All IE languages had originally 3 genders I think. Language is devolving, not evolving. The number of cases has decreased in most of the languages, which makes it easier for iTalki students to get their heads around learning odd grammar.
In Silesia there are some German words, as it was once part of Prussia. Dankuje (I do not know the spelling) means thanks you and is related to the German word 'danke'. Cirkaabau (again no idea how to spell it) is a combination of 'circa' and 'about'. (There are about/around 3000 people). Blitzkrieg gibt es auch.
Hier noch eine lange Liste: https://de.wikipedia.org/wiki/Liste_deutscher_W%C3%B6rter_in_anderen_Sprachen
Both languages have a common Indo-European "ancestor", but they have been separated for long enough to develop quite different features. Usually, it requires quite a bit of linguistic knowledge to identify cognate words. For example "zwei" and "dwa" still might be recognizable as cognates, but what about "fünf" and "pięć", which are related as well? Then the languages have also exchanged some loanwords more recently.

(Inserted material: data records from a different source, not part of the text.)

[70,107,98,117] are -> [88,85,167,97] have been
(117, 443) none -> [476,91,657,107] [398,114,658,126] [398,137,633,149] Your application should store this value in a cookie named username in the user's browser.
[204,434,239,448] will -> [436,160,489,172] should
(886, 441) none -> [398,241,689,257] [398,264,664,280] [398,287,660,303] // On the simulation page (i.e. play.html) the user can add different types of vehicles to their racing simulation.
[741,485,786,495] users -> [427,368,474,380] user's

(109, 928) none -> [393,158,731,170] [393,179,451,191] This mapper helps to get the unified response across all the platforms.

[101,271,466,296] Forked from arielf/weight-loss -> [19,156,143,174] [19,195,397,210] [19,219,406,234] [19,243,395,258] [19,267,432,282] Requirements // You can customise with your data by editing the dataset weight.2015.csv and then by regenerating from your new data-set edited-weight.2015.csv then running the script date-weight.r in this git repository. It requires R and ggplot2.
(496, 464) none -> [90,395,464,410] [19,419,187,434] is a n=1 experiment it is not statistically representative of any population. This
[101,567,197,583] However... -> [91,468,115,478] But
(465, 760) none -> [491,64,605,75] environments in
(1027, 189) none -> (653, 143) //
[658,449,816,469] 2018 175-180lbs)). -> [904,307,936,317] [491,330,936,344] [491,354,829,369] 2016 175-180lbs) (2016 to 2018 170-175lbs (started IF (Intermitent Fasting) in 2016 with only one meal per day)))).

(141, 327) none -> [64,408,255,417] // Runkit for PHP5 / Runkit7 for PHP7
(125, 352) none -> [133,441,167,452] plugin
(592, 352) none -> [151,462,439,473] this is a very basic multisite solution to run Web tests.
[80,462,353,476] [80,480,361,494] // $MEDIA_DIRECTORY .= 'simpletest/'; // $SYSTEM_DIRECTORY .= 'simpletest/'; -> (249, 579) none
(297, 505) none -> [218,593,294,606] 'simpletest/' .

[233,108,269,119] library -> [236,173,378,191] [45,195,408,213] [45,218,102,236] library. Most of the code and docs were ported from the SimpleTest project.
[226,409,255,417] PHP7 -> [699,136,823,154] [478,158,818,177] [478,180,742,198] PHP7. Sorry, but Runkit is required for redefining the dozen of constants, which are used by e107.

These are easier to spot.
Grammar-wise, Polish has retained 7 of the 8 Indo-European cases, while German has kept only 4 of them. The cases which are used in both languages have a similar usage. But then, you have the 3 additional Polish cases which are mostly expressed using prepositions in German. The verb conjugations are quite different between the two languages. The tense systems work differently, and then you have the concept of verbal aspect in Slavic languages which doesn't exist in German. As a Chinese speaker you might have an advantage here, because particles like 了 and 过 express quite similar concepts to the Slavic verbal aspects. At least, my Polish helped me to learn this bit of Chinese.
In short, when you learn Polish on top of German, you will find only very few similar words and grammatical forms. But you will still find some faint similarities between the languages, when you look at them from a greater distance as a non-Indo-European speaker.